TASK TO COMPLETE -
Retype, word for word, each line between the lines holding "9.4px; font-weight: bold;" and "71px; text-align: right;", inclusive, and leave the rest of the data alone.

****************

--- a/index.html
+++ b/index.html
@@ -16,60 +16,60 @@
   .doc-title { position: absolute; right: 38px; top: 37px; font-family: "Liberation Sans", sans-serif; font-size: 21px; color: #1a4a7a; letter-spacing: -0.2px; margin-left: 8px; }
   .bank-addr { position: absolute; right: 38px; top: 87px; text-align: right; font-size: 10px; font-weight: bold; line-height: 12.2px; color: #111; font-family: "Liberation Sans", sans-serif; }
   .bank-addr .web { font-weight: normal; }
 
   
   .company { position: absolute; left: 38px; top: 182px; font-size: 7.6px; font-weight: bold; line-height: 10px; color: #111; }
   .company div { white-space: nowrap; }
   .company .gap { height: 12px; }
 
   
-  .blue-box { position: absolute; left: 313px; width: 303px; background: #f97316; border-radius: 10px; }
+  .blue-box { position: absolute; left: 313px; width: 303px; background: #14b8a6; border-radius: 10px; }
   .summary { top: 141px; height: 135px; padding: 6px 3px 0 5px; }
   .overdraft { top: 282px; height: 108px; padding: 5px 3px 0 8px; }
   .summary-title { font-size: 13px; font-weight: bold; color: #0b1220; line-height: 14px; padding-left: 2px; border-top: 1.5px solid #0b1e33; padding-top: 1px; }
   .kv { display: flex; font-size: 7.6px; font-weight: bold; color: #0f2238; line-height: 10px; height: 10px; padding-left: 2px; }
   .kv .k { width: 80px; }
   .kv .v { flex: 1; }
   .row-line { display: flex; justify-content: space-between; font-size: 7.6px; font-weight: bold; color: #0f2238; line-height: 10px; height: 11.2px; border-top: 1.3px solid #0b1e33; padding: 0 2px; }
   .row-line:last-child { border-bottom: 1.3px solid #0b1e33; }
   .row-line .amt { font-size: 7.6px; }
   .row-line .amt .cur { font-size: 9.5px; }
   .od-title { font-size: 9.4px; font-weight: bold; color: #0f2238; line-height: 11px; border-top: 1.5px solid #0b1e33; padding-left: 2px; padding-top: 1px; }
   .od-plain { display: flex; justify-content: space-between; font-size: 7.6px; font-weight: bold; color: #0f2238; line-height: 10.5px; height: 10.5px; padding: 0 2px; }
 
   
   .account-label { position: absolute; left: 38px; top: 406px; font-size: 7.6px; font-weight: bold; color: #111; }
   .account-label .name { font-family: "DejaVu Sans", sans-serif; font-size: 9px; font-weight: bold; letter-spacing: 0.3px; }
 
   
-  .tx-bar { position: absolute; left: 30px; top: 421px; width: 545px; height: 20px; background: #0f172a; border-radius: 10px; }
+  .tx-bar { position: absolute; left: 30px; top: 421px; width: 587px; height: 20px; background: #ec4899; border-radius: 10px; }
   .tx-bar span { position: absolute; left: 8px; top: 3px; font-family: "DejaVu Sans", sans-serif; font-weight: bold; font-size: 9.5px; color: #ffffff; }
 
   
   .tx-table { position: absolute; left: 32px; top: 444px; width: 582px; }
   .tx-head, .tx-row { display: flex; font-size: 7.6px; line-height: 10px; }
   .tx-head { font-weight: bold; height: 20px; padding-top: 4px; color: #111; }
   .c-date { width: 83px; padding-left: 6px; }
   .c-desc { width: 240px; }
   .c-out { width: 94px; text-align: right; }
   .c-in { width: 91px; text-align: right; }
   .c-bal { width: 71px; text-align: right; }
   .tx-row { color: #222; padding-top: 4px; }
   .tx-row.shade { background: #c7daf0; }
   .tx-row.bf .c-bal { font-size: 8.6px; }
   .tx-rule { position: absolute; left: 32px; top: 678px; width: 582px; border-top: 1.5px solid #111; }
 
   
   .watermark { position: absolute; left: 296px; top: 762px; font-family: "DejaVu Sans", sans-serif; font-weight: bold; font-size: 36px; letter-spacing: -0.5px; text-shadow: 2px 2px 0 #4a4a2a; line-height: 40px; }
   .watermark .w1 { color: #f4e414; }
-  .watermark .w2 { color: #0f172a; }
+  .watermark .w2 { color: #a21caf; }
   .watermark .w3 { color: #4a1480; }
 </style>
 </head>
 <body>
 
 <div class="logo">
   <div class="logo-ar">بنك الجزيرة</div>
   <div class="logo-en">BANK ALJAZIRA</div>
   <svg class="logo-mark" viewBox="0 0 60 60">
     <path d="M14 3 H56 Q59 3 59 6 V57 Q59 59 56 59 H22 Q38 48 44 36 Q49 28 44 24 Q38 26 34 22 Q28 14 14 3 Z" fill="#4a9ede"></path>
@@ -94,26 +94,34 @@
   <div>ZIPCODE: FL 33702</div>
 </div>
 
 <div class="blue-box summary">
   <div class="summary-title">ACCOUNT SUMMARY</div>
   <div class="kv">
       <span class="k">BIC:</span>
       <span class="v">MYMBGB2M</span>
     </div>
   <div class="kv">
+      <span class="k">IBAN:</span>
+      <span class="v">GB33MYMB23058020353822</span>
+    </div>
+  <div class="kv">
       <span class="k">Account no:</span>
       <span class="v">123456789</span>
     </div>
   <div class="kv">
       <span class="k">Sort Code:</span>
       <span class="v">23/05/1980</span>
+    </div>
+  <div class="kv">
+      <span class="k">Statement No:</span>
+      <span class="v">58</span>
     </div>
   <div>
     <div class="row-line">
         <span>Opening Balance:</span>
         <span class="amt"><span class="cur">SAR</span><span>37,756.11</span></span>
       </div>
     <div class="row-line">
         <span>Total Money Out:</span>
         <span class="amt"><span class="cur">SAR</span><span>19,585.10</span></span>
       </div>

****************

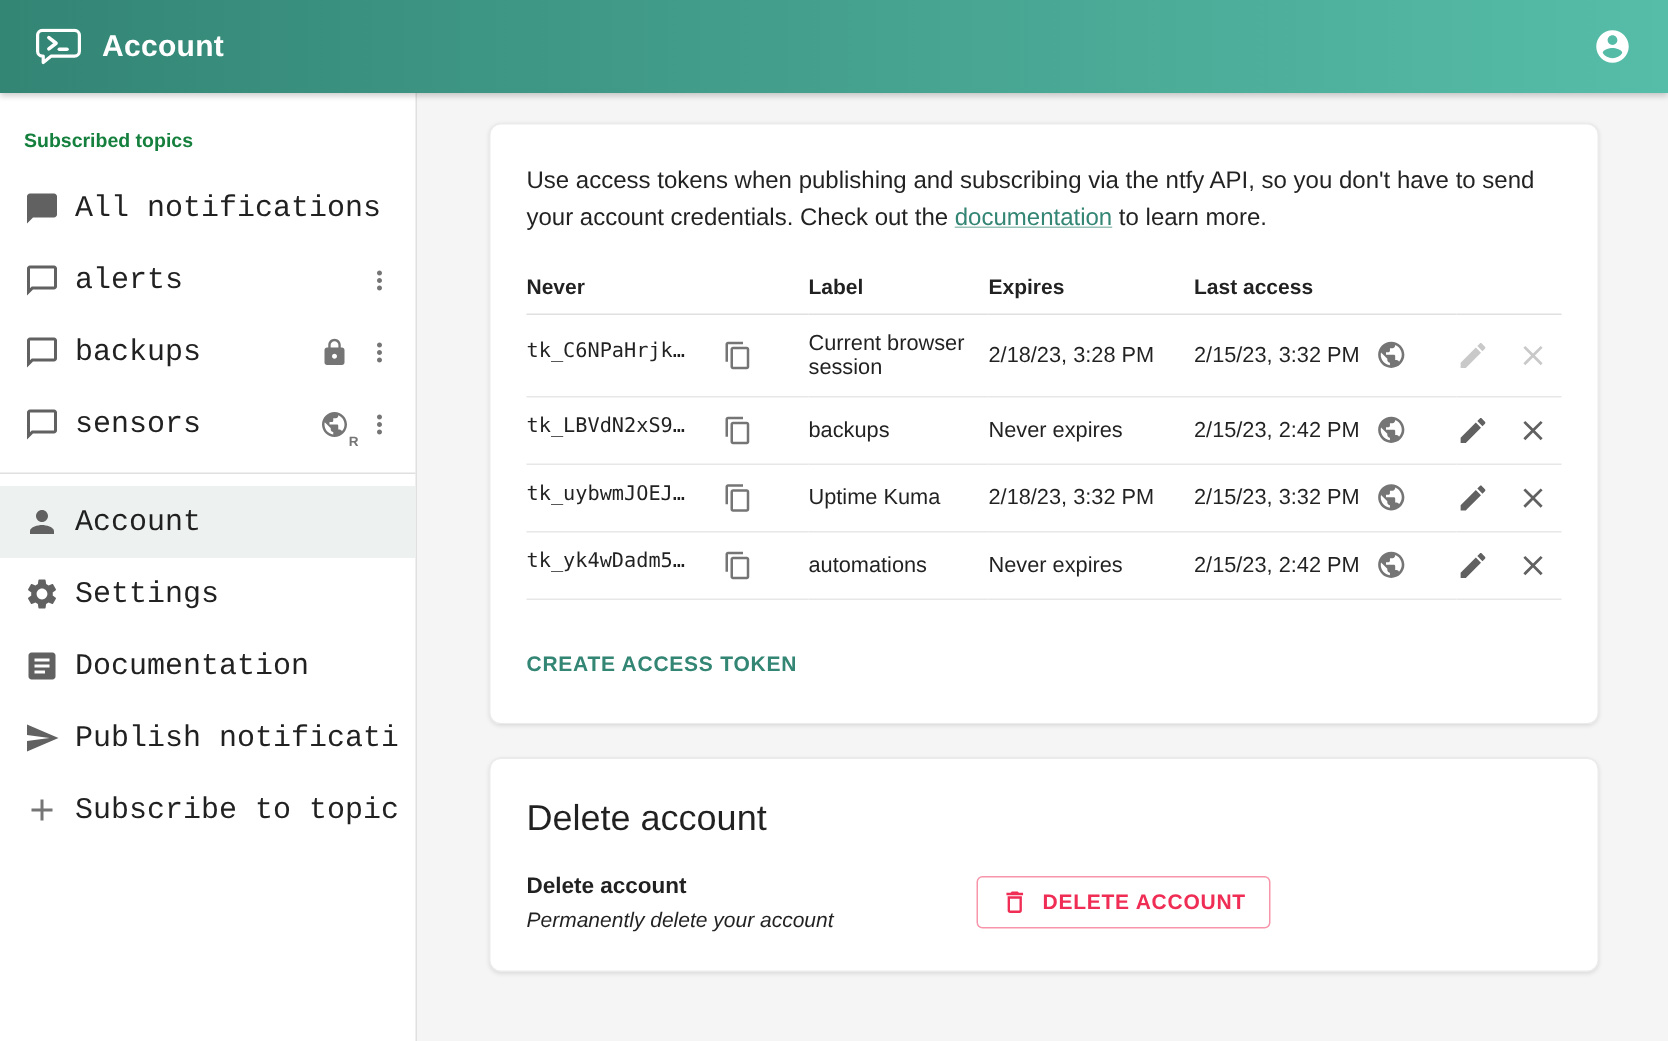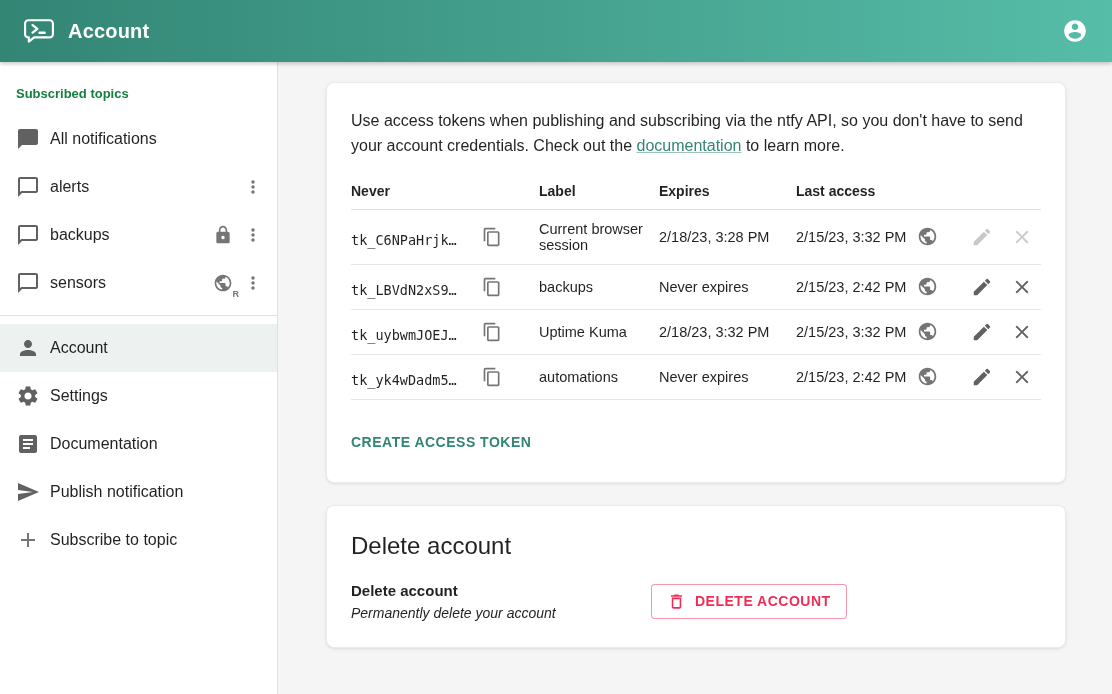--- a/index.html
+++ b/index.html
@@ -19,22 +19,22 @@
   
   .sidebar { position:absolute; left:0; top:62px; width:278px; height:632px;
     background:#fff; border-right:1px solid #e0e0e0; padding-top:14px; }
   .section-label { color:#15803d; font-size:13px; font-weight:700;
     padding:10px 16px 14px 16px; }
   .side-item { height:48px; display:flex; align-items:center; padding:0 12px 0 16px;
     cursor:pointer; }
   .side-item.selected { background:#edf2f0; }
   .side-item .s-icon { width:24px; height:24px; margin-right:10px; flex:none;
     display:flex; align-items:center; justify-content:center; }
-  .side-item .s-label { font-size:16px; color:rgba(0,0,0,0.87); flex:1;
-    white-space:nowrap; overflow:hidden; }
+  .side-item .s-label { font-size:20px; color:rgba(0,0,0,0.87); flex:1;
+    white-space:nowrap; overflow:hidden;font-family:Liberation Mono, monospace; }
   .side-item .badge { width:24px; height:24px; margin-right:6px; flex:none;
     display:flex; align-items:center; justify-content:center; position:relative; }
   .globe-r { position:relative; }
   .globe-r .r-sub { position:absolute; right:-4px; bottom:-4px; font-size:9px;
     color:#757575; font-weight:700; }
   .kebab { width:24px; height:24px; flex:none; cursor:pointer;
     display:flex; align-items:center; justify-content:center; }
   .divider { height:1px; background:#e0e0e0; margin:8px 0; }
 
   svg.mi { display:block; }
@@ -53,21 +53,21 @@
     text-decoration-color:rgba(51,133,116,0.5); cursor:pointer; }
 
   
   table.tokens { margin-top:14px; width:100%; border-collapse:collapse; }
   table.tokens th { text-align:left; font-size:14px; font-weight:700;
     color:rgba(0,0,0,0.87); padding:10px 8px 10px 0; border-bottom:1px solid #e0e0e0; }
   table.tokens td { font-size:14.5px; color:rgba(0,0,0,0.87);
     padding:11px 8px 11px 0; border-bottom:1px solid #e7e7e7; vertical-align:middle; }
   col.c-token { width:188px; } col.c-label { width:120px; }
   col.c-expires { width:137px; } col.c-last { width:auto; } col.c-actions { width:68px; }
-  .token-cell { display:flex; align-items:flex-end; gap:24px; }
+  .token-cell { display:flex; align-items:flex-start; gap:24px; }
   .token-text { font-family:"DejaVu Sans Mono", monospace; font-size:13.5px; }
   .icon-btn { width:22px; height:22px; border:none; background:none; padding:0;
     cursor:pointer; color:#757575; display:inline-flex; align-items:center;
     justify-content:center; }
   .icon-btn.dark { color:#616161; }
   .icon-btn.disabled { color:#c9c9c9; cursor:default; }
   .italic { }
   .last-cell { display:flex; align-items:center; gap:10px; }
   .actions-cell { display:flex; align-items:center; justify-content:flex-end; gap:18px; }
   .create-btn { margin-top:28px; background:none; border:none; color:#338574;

****************

RESULT OF THIS TASK -
   .od-title { font-size: 9.4px; font-weight: bold; color: #0f2238; line-height: 11px; border-top: 1.5px solid #0b1e33; padding-left: 2px; padding-top: 1px; }
   .od-plain { display: flex; justify-content: space-between; font-size: 7.6px; font-weight: bold; color: #0f2238; line-height: 10.5px; height: 10.5px; padding: 0 2px; }
 
   
   .account-label { position: absolute; left: 38px; top: 406px; font-size: 7.6px; font-weight: bold; color: #111; }
   .account-label .name { font-family: "DejaVu Sans", sans-serif; font-size: 9px; font-weight: bold; letter-spacing: 0.3px; }
 
   
-  .tx-bar { position: absolute; left: 30px; top: 421px; width: 545px; height: 20px; background: #0f172a; border-radius: 10px; }
+  .tx-bar { position: absolute; left: 30px; top: 421px; width: 587px; height: 20px; background: #ec4899; border-radius: 10px; }
   .tx-bar span { position: absolute; left: 8px; top: 3px; font-family: "DejaVu Sans", sans-serif; font-weight: bold; font-size: 9.5px; color: #ffffff; }
 
   
   .tx-table { position: absolute; left: 32px; top: 444px; width: 582px; }
   .tx-head, .tx-row { display: flex; font-size: 7.6px; line-height: 10px; }
   .tx-head { font-weight: bold; height: 20px; padding-top: 4px; color: #111; }
   .c-date { width: 83px; padding-left: 6px; }
   .c-desc { width: 240px; }
   .c-out { width: 94px; text-align: right; }
   .c-in { width: 91px; text-align: right; }
   .c-bal { width: 71px; text-align: right; }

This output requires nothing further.